What Parenting, Teaching, and Purring Cats Taught Me This Week about Reframing

College students, it turns out, are not all that different from babies. They sleep. They eat. They play. Seeing my kids fall into that pattern over their semester break reminded me of early TwinLife, before things got activity-busy. My kids’ lives were organized around very basic needs; my husband and I had to adjust to their rhythms.

The difference this time (aside from the fact I didn’t have to change any diapers) was that I was not the rule maker. Rather, I had stepped fully into the role of mentor – watching, listening, sometimes nudging, but mostly trusting them to create their own rules and make their own decisions. That shift has been happening gradually over the past year, accelerating after graduation, and becoming unmistakably real when they went off to college. People have told me that it can be tense when the kids come home – they want the freedom they have had in the dorms yet parents expect them to follow the rules of the house. Over this first semester break, I tried really hard to minimize the tension, choosing to see my kids as emerging adults who needed a mentor more than a task master.

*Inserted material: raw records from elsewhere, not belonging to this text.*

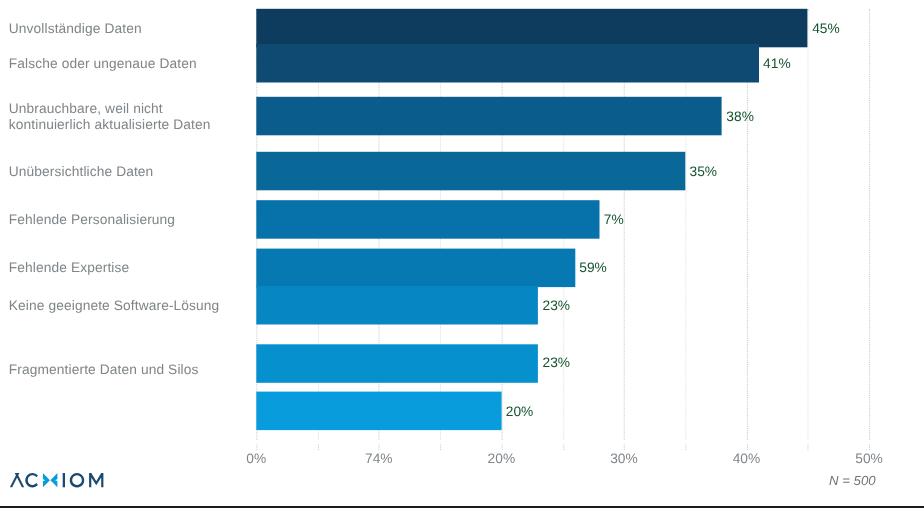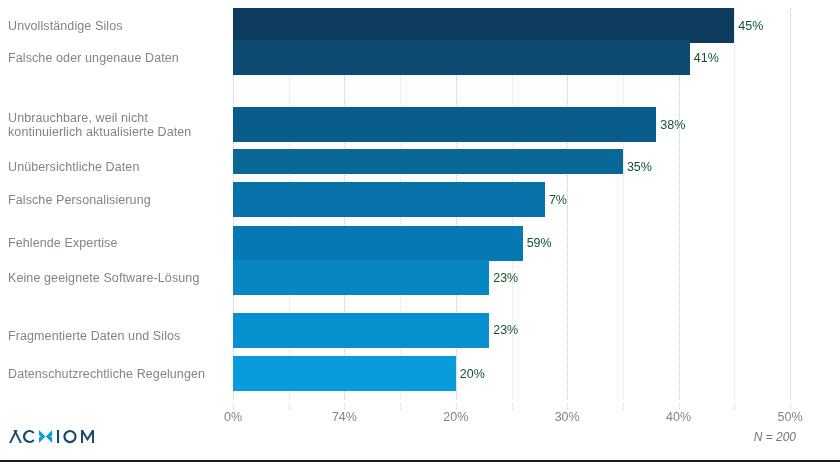--- a/index.html
+++ b/index.html
@@ -143,61 +143,60 @@
       <div class="gridline" style="left: 557px;"></div>
       <div class="gridline minor" style="left: 55.7px;"></div>
       <div class="gridline minor" style="left: 167.1px;"></div>
       <div class="gridline minor" style="left: 278.5px;"></div>
       <div class="gridline minor" style="left: 389.9px;"></div>
       <div class="gridline minor" style="left: 501.3px;"></div>
     </div>
 
   <div class="rows" id="rows">
       <div class="row" style="top: 8px; height: 35px;">
-        <div class="cat-label" style="top: 10.5px;">Unvollständige Silos</div>
+        <div class="cat-label" style="top: 10.5px;">Unvollständige Daten</div>
         <div class="bar" style="width: 501.3px; background: rgb(13, 60, 95);"></div>
         <div class="bar-value" style="left: 738.3px; top: 10.5px;">45%</div>
       </div>
       <div class="row" style="top: 40px; height: 35px;">
         <div class="cat-label" style="top: 10.5px;">Falsche oder ungenaue Daten</div>
         <div class="bar" style="width: 456.74px; background: rgb(14, 74, 113);"></div>
         <div class="bar-value" style="left: 693.74px; top: 10.5px;">41%</div>
       </div>
-      <div class="row" style="top: 107px; height: 35px;">
+      <div class="row" style="top: 88px; height: 35px;">
         <div class="cat-label" style="top: 3.5px;">Unbrauchbare, weil nicht kontinuierlich aktualisierte Daten</div>
         <div class="bar" style="width: 423.32px; background: rgb(10, 92, 140);"></div>
         <div class="bar-value" style="left: 660.32px; top: 10.5px;">38%</div>
       </div>
-      <div class="row" style="top: 149px; height: 25px;">
+      <div class="row" style="top: 138px; height: 35px;">
         <div class="cat-label" style="top: 10.5px;">Unübersichtliche Daten</div>
         <div class="bar" style="width: 389.9px; background: rgb(10, 104, 152);"></div>
         <div class="bar-value" style="left: 626.9px; top: 10.5px;">35%</div>
       </div>
       <div class="row" style="top: 182.222px; height: 35px;">
-        <div class="cat-label" style="top: 10.5px;">Falsche Personalisierung</div>
+        <div class="cat-label" style="top: 10.5px;">Fehlende Personalisierung</div>
         <div class="bar" style="width: 311.92px; background: rgb(7, 114, 169);"></div>
         <div class="bar-value" style="left: 548.92px; top: 10.5px;">7%</div>
       </div>
       <div class="row" style="top: 225.778px; height: 35px;">
         <div class="cat-label" style="top: 10.5px;">Fehlende Expertise</div>
         <div class="bar" style="width: 289.64px; background: rgb(6, 121, 179);"></div>
         <div class="bar-value" style="left: 526.64px; top: 10.5px;">59%</div>
       </div>
       <div class="row" style="top: 260px; height: 35px;">
         <div class="cat-label" style="top: 10.5px;">Keine geeignete Software-Lösung</div>
         <div class="bar" style="width: 256.22px; background: rgb(6, 135, 196);"></div>
         <div class="bar-value" style="left: 493.22px; top: 10.5px;">23%</div>
       </div>
       <div class="row" style="top: 312.889px; height: 35px;">
         <div class="cat-label" style="top: 16px;">Fragmentierte Daten und Silos</div>
         <div class="bar" style="width: 256.22px; background: rgb(6, 144, 206);"></div>
         <div class="bar-value" style="left: 493.22px; top: 10.5px;">23%</div>
       </div>
       <div class="row" style="top: 356.444px; height: 35px;">
-        <div class="cat-label" style="top: 10.5px;">Datenschutzrechtliche Regelungen</div>
         <div class="bar" style="width: 222.8px; background: rgb(8, 156, 221);"></div>
         <div class="bar-value" style="left: 459.8px; top: 10.5px;">20%</div>
       </div>
     </div>
 
   <div class="x-axis" id="x-axis">
       <div class="x-tickmark" style="left: 233px;"></div>
       <div class="x-tick" style="left: 233px;">0%</div>
       <div class="x-tickmark" style="left: 344.4px;"></div>
       <div class="x-tick" style="left: 344.4px;">74%</div>
@@ -209,21 +208,21 @@
       <div class="x-tick" style="left: 678.6px;">40%</div>
       <div class="x-tickmark" style="left: 790px;"></div>
       <div class="x-tick" style="left: 790px;">50%</div>
       <div class="x-tickmark" style="left: 288.7px;"></div>
       <div class="x-tickmark" style="left: 400.1px;"></div>
       <div class="x-tickmark" style="left: 511.5px;"></div>
       <div class="x-tickmark" style="left: 622.9px;"></div>
       <div class="x-tickmark" style="left: 734.3px;"></div>
     </div>
 
-  <div class="footnote">N = 200</div>
+  <div class="footnote">N = 500</div>
 
   <div class="logo">
     <svg width="92" height="24" viewBox="0 0 92 24" xmlns="http://www.w3.org/2000/svg">
 
       <path d="M1 18 L7.5 5 L9.6 5 L3.1 18 Z" fill="#1c4a6e"></path>
       <path d="M7.5 5 L14 18 L11.9 18 L5.4 5 Z" fill="#1c4a6e"></path>
 
       <path d="M26.5 7.2 A6.6 6.6 0 1 0 26.5 15.8 L25.1 14.2 A4.4 4.4 0 1 1 25.1 8.8 Z" fill="#1c4a6e"></path>
 
       <path d="M31 5 L37.4 11.5 L31 18 L31 12.6 L33 11.5 L31 10.4 Z" fill="#0a9bd9"></path>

Mentoring was on my mind quite a bit last week as I prepared for the semester. I spent much of the week designing and testing an AI agent—an Ikigai coach to help students think through their sense of purpose: what they’re good at, what they love, how they can contribute to the world, and how they might make a living doing so. Part of my task in designing the new college at my university is to rethink the role of a faculty member. If knowledge can be accessed anytime, anyplace, then the proverbial “sage,” a faculty member who is an expert in a particular (slice of a) discipline, is not as important as a guide who can help students curate the knowledge and skills they need to reach their goals in life. The role feels far less like designing traditional instruction and much more like mentoring—helping students design their own pathways rather than handing them a predetermined one.

As part of preparing for the semester, I was also getting a physical space ready for the first cohort of students in the new college. The small building had previously been used as administrative office space. It had been emptied, but not yet transformed into a learning environment. My students and I will be tackling the design of the space together, but in an effort to spend some meaningful time with my daughter before she headed back to school, I asked her to go to the thrift store.

As we walked in, joking and bantering, she asked, “So what are we shopping for?” I hadn’t fully articulated it until that moment. “I’m looking for things to inspire the design of my new space at the college,” I said. “Let’s see what speaks to us.”

Almost immediately, I spotted a monkey jar. We both loved it. Seriously, we were cooing over its cuteness. We wandered the store, but I kept circling back to that jar, imagining it filled with candy. It was playful; it had character; it was an invitation to think a little differently, to be a little different. Then my daughter noticed a sign sitting high on a shelf that simply read: THINK. She said, “This feels like the space you and your students are going to create.” She was right.

Before we left, I found a coffee urn. I make a lot of coffee for gatherings and events, and it felt practical and symbolic all at once. I walked out of the store with three things: a monkey jar, a sign that says THINK, and a coffee urn—the beginnings of a space designed not just for work, but for connection. I’m reframing my learning space as one of connections, where my team of learners can show up as they are and chart their own paths.

This is a complete reframing of how traditional college courses operate. While many faculty invite their students to connect and to think, the overwhelming majority of the work is driven by syllabus expectations, not by the students’ passions, interests, and personal life goals. Reframing puts students truly at the center – and I’m hoping they take my invitation to monkey around a bit on our path of learning to think.

I had some more quality time with my daughter as I drove her back to school, stopping at my parents’ house to visit along the way. While we were chatting, their cat was sleeping nearby, purring so loudly it filled the room. I commented that since it was asleep, it wasn’t really purring; it was snoring. We joked that human snoring wasn’t as tolerable, and I suggested that maybe if I reframed my husband’s snoring as purring, I would find it more tolerable. The irony, of course, is that my husband hates cats, so we had a good laugh–which woke up the cat!

The idea stuck with me through the weekend–not seeing my husband as purring (though I still find it hilarious) but of reframing what we know so that we can imagine a different experience or future. Perhaps this is why it was a little easier this time to step back into the empty nest as both my children headed back to college. Reframing my “kids” as “adults” helps our relationship grow into the next phase and makes it easier to let them go each time they take another step down their own path. There’s a lot of reframing happening in my life right now. And I’m excited to see where my path is headed.